Bridging the old and the new. My almost unadulterated enthusiasm for this changing landscape is tempered by three considerations. More traditional philanthropy has long recognized these, but many tech entrepreneurs have not yet explicitly focused on them. These are the sheer complexity of today’s problems; the challenge that solutions must be developed with communities that the wealthy often are disconnected from; and the importance of building on past work.

Technologists can get so enamored of the technical solution…

Technologists can get so enamored of the technical solution, because that’s what has worked for them in business, that they can lose sight of the much bigger, more complex problem at hand that technology alone cannot solve. Similarly, I’ve had emerging philanthropists, tech and otherwise, tell me that their combination of growing up in suburban communities and living among extreme wealth can blind them from the real, day to day challenges facing low income families. Recent controversies in San Francisco underscore just how damaging this disconnect can be.

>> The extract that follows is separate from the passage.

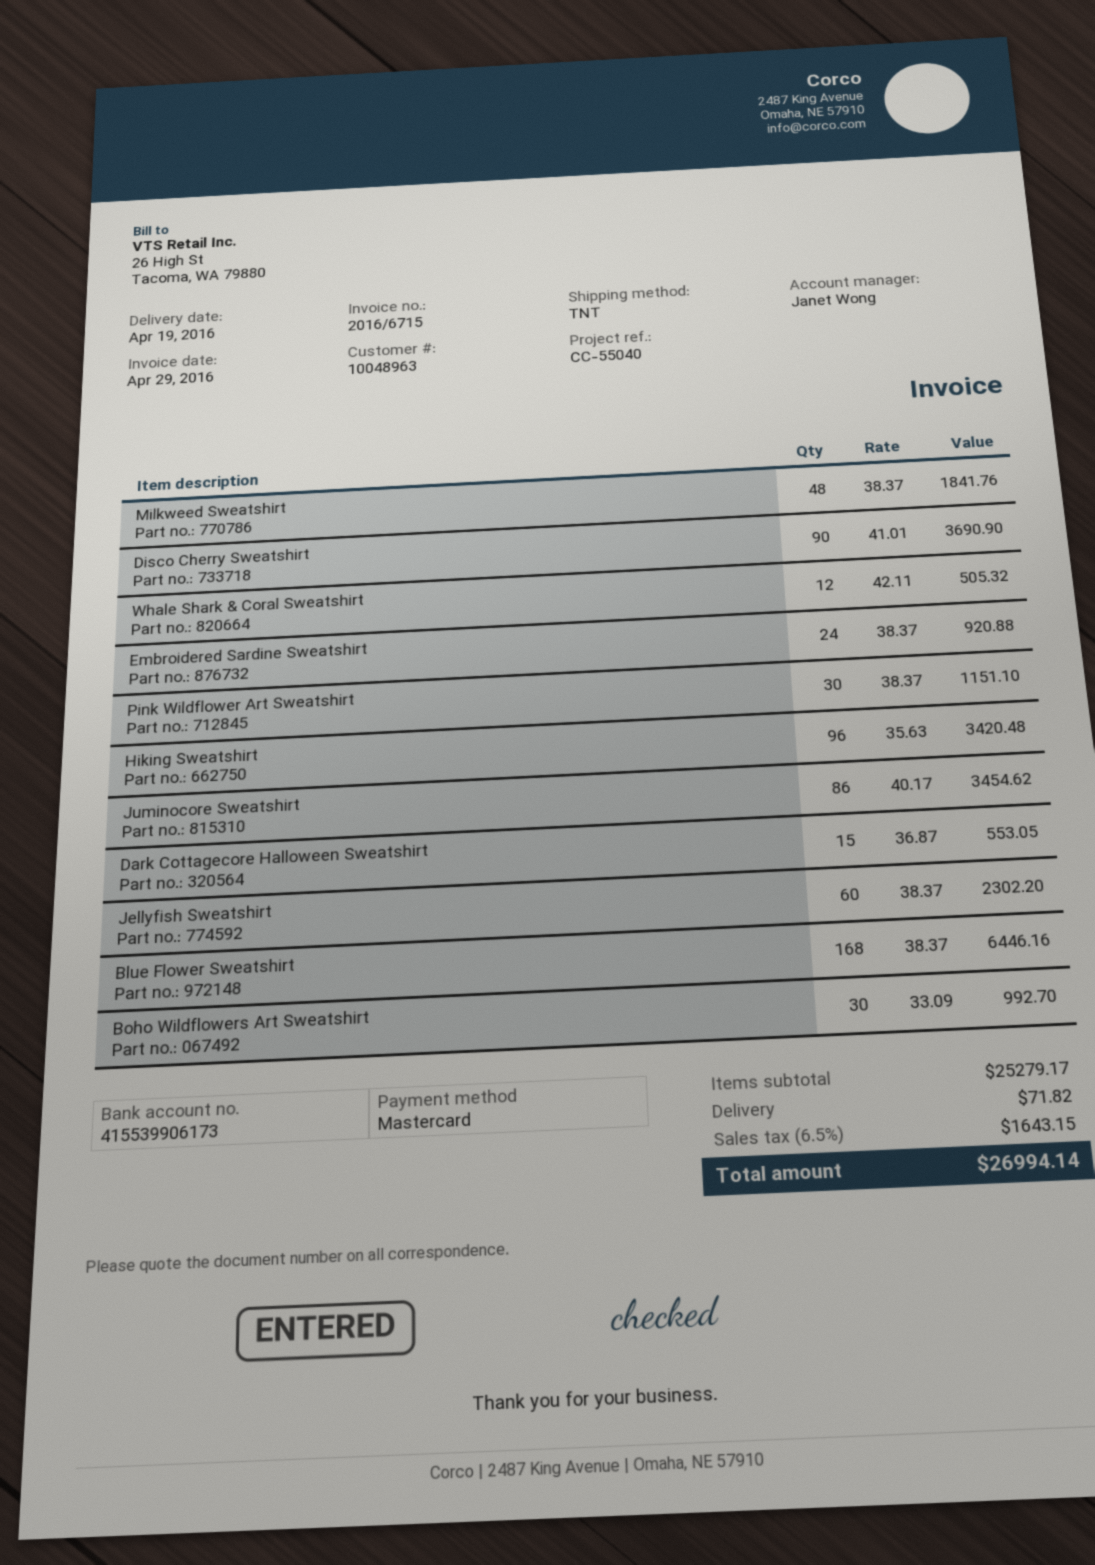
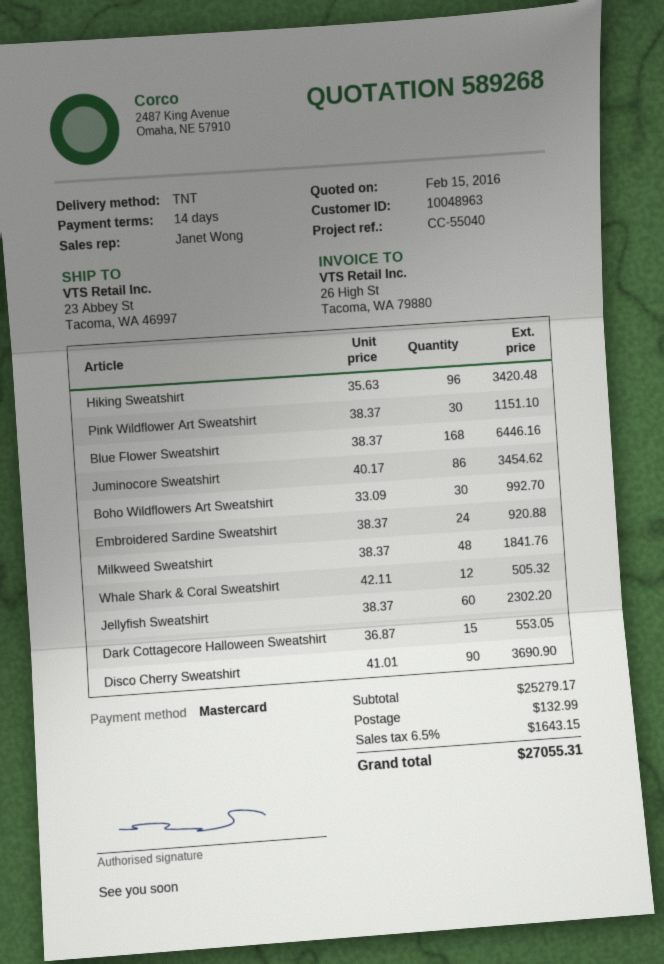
shipping: 71.82 -> 132.99
total: 26994.14 -> 27055.31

Finally, a lot of money and commitment cannot replace the knowledge and lessons learned by experience. Partnering in a meaningful and engaged way with traditional philanthropy, like those in #NetGain and Living Cities, as well as high impact leaders, NGOs and local governments, can bridge these gaps and build upon strong, existing foundations, but it’s not usually people’s first instincts. These considerations should be addressed head on.

Yes, it will bring a flood of money, but it’s the culture change that it could potentially bring to the world of philanthropy and social change work that might make all the difference.